--- START ---

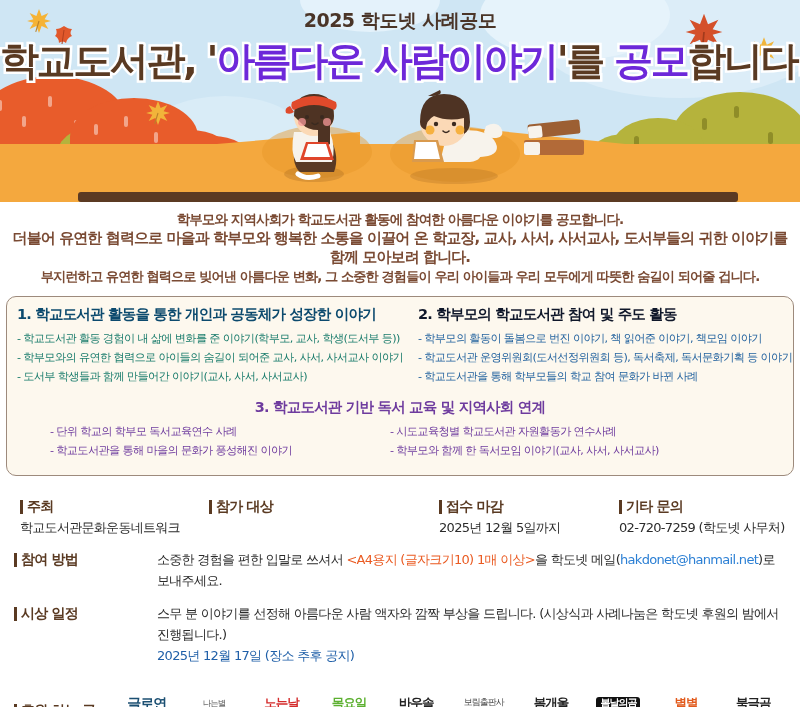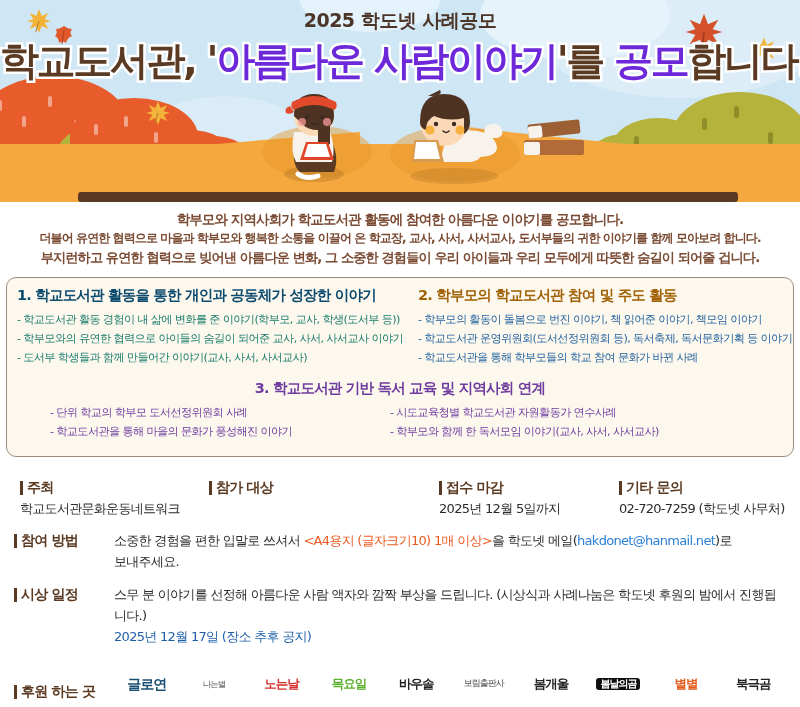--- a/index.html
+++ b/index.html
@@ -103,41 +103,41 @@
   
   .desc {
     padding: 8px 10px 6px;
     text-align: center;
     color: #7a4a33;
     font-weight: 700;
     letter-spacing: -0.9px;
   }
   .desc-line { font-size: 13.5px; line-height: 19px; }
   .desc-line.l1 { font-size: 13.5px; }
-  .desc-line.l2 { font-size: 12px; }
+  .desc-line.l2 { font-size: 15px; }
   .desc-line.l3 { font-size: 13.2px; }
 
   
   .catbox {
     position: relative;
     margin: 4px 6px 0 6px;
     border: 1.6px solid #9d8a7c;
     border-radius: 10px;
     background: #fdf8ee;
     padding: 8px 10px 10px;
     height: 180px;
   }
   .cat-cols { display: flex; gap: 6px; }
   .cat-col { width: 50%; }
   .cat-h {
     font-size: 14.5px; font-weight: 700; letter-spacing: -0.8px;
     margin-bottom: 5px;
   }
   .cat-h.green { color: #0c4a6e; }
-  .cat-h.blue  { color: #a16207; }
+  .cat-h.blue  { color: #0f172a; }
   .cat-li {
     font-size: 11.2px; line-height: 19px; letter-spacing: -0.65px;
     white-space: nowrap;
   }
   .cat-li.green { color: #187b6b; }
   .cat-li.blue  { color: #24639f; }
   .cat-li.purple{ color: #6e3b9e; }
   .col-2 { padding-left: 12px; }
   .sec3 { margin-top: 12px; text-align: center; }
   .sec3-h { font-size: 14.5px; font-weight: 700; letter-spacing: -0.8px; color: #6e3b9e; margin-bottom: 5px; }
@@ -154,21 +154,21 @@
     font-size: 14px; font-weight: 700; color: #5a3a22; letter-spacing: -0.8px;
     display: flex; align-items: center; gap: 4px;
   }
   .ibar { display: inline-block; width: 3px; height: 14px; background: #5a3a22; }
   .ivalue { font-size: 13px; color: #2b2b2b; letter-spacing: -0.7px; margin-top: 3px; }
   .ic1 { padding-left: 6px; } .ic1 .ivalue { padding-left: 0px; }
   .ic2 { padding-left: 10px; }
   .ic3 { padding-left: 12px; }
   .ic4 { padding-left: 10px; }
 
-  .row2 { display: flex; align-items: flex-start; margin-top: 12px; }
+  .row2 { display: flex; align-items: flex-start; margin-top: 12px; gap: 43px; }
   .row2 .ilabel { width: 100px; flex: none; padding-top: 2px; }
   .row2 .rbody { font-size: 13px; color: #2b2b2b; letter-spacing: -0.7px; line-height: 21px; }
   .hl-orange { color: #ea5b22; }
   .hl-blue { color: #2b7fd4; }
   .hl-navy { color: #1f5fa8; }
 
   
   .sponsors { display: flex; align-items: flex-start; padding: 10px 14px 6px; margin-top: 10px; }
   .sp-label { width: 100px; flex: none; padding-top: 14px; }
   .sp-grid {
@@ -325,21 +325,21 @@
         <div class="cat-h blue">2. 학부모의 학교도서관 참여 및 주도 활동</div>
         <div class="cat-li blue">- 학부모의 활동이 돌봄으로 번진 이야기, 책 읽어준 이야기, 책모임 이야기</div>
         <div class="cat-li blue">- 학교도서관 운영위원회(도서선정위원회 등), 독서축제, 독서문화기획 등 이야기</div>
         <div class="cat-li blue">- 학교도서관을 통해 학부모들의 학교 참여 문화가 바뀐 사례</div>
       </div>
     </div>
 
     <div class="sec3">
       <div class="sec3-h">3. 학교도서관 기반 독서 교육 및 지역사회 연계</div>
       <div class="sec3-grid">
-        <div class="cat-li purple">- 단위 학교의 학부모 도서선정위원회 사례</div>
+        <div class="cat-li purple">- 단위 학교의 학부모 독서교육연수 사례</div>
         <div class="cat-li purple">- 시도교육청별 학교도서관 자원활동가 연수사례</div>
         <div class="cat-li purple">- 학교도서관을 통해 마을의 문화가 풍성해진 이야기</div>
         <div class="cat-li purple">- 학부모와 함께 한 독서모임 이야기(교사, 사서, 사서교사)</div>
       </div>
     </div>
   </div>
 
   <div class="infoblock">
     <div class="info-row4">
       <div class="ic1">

--- END ---

### Exercise description
What is the number of lines in the listing above that hold "blue"? Respond with that number and nothing else.

### Problem solution
8